En plus de dénoncer la loi spéciale, le bâtonnier affirme qu'un trop grand nombre de personnes démunies n'ont pas accès à la justice, en raison des critères d'admissibilité à l'aide juridique selon lui trop restrictifs.

« L'État doit valoriser les services juridiques, parce que ceux-ci sont essentiels au bon fonctionnement de notre société, écrit le bâtonnier. Avons-nous besoin de rappeler au gouvernement du Québec que la justice constitue un pilier essentiel de la démocratie?

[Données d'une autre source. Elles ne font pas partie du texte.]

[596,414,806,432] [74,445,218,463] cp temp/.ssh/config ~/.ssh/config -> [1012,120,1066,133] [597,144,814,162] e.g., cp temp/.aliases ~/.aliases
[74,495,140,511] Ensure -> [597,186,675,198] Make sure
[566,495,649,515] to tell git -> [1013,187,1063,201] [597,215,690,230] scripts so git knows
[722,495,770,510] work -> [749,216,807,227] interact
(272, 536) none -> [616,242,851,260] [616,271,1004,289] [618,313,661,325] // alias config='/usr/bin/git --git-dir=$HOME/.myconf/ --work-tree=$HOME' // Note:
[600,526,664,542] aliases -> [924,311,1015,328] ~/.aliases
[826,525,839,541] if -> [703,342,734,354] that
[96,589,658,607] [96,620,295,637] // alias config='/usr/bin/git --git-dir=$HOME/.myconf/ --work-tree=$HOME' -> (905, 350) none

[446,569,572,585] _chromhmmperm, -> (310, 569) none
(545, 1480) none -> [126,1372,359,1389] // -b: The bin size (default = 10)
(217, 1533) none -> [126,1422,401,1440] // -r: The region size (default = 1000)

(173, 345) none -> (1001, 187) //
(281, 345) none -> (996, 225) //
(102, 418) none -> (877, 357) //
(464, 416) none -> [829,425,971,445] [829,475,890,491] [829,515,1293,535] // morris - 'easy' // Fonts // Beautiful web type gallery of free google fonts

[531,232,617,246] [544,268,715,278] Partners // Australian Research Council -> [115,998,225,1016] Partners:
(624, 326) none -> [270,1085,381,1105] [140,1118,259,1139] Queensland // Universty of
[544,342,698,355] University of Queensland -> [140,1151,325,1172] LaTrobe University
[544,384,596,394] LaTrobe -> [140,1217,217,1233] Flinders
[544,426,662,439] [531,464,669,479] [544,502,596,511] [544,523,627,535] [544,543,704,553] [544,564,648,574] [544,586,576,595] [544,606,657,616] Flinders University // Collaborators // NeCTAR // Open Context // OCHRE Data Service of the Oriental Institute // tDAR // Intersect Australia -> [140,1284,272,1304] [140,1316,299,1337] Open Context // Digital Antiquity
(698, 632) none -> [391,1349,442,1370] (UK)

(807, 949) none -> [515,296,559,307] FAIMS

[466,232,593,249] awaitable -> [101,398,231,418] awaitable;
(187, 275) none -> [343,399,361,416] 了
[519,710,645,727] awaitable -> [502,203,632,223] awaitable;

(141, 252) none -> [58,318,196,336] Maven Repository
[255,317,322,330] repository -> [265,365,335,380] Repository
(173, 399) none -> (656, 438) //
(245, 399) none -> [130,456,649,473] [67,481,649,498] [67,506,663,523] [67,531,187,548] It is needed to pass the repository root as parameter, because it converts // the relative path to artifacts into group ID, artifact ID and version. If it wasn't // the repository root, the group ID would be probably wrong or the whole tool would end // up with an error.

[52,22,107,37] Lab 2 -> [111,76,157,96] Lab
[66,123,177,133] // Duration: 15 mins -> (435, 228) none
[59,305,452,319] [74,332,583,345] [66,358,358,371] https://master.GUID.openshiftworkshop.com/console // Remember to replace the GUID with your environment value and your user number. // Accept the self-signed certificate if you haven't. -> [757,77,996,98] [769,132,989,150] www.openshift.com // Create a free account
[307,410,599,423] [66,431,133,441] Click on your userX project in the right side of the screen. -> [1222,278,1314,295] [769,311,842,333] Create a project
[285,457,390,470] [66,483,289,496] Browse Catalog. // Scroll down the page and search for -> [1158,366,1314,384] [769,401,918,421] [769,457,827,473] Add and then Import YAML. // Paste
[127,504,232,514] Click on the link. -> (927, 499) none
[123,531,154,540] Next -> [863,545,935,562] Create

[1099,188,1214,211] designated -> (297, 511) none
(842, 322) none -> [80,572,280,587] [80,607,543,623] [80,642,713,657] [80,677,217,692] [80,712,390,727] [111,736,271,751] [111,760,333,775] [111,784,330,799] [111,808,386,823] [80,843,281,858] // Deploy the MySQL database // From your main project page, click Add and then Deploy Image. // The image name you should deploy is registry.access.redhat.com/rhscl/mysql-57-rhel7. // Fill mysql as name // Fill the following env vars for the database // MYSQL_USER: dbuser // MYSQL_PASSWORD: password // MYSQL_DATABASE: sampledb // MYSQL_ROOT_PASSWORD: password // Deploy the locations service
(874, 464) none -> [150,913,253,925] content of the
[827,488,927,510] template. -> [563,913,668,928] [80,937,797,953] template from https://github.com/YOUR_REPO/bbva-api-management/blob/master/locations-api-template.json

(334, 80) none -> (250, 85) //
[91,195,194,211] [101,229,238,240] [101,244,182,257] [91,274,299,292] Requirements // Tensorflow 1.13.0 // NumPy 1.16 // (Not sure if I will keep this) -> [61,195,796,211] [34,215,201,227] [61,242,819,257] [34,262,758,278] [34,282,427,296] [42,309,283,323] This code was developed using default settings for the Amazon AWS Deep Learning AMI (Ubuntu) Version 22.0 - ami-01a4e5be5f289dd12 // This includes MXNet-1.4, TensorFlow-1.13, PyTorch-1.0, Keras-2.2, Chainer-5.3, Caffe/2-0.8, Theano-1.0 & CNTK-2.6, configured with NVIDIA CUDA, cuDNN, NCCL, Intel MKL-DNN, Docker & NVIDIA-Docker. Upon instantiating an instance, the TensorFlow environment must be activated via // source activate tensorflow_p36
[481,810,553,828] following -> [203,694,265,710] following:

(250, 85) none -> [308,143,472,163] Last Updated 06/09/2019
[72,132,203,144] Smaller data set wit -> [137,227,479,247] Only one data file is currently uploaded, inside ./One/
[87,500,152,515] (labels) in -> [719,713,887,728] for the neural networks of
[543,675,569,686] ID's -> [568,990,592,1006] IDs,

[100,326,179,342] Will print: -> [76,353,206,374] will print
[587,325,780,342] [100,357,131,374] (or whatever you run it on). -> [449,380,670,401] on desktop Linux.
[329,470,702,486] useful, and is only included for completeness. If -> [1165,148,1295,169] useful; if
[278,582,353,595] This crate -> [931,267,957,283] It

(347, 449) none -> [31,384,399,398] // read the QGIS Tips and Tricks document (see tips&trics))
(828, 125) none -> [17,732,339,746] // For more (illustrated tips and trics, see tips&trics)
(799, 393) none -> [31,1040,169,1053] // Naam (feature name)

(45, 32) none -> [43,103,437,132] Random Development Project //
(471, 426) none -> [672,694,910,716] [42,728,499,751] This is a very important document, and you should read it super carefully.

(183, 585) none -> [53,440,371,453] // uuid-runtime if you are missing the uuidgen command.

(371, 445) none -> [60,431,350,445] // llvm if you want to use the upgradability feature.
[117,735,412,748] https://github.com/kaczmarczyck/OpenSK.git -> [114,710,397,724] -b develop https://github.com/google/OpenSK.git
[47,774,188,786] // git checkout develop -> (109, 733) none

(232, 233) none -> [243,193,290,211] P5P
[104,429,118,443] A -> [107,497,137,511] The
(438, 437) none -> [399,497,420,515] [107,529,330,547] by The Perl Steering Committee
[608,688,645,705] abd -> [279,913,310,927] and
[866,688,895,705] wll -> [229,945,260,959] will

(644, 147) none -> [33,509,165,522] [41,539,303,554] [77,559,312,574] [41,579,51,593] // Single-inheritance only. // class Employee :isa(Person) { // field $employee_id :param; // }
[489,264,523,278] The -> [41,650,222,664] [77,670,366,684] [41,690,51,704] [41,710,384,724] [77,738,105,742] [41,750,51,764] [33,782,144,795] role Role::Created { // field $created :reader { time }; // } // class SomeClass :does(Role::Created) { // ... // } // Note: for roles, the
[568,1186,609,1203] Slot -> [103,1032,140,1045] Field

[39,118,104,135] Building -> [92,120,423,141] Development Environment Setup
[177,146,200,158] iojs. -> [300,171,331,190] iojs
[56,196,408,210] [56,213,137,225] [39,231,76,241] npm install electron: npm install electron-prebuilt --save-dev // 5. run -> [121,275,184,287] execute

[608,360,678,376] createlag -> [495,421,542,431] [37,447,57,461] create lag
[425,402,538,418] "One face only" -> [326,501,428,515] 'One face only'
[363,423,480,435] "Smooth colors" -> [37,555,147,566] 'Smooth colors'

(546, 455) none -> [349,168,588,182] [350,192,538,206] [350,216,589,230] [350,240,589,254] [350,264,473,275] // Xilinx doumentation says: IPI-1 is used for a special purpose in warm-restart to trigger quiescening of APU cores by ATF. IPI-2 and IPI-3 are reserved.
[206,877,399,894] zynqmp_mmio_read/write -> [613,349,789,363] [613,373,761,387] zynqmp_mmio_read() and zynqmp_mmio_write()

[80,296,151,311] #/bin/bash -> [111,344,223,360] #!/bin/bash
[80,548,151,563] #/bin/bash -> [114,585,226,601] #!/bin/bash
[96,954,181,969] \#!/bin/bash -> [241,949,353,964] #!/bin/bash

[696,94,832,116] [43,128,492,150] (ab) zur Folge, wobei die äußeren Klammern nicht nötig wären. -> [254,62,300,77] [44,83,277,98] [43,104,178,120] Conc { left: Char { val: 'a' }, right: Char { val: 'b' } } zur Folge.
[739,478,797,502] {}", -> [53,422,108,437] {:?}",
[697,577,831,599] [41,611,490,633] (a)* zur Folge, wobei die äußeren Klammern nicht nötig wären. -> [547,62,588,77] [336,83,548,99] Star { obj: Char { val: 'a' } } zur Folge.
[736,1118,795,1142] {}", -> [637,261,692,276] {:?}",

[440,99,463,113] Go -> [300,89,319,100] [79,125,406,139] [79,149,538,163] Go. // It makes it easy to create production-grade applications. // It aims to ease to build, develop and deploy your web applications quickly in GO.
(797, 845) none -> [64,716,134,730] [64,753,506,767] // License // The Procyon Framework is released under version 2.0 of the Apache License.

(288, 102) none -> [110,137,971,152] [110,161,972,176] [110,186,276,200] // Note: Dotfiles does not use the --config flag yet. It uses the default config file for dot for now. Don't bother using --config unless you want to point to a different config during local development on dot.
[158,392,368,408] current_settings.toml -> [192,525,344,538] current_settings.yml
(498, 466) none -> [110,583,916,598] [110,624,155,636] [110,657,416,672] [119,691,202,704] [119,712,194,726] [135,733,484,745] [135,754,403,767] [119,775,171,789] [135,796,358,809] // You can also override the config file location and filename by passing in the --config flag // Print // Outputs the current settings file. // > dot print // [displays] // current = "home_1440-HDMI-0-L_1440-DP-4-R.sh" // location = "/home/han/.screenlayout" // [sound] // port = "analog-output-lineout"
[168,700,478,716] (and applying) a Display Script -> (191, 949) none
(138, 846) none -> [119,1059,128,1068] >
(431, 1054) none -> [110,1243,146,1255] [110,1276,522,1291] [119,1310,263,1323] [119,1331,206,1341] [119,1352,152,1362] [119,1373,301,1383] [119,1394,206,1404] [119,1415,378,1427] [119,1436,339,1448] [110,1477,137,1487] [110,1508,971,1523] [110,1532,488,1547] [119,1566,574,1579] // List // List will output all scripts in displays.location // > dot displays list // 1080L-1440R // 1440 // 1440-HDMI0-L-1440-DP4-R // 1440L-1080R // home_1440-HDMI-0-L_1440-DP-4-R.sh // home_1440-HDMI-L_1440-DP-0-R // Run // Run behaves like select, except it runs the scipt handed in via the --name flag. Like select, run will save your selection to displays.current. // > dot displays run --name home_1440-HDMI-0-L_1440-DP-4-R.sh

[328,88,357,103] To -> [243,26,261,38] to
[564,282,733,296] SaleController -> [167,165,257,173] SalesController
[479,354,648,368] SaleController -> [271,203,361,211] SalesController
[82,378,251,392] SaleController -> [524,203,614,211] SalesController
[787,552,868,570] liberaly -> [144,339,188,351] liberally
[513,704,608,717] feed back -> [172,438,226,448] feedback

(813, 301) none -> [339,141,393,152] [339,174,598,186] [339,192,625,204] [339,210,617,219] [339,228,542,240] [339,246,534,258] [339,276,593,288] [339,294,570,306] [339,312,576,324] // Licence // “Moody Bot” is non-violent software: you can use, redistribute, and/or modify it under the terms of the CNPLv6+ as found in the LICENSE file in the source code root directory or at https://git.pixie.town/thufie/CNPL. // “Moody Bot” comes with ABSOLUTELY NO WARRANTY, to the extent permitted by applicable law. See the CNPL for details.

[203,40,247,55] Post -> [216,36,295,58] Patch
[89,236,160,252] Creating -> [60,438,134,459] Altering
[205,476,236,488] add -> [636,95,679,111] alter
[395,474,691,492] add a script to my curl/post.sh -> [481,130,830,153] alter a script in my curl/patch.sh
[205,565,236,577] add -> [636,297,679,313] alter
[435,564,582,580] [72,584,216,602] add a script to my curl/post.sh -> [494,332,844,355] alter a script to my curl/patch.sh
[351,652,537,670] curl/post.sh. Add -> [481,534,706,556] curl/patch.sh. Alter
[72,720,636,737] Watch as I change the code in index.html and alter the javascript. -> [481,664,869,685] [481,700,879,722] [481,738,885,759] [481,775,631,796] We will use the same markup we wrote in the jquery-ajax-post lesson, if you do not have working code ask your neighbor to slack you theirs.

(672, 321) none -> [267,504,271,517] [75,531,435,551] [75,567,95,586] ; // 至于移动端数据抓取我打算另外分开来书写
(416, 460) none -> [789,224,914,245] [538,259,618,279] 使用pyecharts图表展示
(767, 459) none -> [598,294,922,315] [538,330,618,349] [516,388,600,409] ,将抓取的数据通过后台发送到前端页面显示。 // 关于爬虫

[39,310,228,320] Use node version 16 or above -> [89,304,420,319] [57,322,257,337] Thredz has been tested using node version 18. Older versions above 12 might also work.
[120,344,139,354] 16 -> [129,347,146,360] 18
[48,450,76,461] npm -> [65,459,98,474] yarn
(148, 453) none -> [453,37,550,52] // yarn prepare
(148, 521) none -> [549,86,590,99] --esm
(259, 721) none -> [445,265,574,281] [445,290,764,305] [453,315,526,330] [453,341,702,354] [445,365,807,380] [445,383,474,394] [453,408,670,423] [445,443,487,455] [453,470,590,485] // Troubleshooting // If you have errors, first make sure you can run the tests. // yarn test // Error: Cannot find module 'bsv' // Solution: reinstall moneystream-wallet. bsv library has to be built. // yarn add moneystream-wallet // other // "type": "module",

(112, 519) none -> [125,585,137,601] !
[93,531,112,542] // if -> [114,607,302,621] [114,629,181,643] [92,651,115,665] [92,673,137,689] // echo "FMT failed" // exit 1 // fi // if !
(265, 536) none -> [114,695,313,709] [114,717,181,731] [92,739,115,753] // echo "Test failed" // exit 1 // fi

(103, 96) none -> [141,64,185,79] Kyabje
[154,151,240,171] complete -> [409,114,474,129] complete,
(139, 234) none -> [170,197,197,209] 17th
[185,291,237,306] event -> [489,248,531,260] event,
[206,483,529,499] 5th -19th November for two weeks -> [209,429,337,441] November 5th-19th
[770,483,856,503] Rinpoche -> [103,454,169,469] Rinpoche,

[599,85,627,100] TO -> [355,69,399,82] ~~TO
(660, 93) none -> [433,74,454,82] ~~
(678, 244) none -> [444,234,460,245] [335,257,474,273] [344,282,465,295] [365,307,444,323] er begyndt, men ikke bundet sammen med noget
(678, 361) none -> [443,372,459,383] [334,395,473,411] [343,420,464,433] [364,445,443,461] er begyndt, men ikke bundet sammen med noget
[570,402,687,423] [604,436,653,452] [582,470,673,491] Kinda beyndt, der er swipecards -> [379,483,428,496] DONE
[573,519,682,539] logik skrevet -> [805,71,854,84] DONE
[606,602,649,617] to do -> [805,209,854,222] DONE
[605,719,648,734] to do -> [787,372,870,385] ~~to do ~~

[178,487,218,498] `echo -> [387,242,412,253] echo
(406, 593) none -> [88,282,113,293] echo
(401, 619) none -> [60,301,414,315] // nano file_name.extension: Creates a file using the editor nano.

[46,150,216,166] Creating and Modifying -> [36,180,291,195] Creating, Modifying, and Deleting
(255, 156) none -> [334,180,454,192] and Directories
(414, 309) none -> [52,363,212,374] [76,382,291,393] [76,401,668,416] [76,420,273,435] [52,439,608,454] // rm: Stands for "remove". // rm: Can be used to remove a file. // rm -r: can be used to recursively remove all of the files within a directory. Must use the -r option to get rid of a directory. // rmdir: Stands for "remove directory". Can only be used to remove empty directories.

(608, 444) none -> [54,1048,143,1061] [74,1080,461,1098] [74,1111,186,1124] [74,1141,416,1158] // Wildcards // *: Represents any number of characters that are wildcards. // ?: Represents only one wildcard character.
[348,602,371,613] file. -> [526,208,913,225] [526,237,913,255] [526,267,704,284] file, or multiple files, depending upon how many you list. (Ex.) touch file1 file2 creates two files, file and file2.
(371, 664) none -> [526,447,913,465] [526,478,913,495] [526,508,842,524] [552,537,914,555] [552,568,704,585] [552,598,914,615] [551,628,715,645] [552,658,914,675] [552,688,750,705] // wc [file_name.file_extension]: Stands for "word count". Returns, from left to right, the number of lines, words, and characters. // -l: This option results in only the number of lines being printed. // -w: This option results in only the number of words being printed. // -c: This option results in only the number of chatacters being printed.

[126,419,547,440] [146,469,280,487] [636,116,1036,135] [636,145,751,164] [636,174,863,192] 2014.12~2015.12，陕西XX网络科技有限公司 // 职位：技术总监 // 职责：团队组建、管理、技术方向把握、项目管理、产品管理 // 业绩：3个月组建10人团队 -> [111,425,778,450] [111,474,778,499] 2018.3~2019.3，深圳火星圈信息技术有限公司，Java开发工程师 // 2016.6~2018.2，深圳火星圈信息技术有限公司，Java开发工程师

« Si le gouvernement veut rebâtir les ponts qu'il a lui-même coupés et s'il est sincère dans son offre de négociation, il doit se mettre à table rapidement et tenter de trouver des solutions pour valoriser la justice. Il est temps d'agir, car seules des actions concrètes pourront témoigner de la véritable volonté du gouvernement. »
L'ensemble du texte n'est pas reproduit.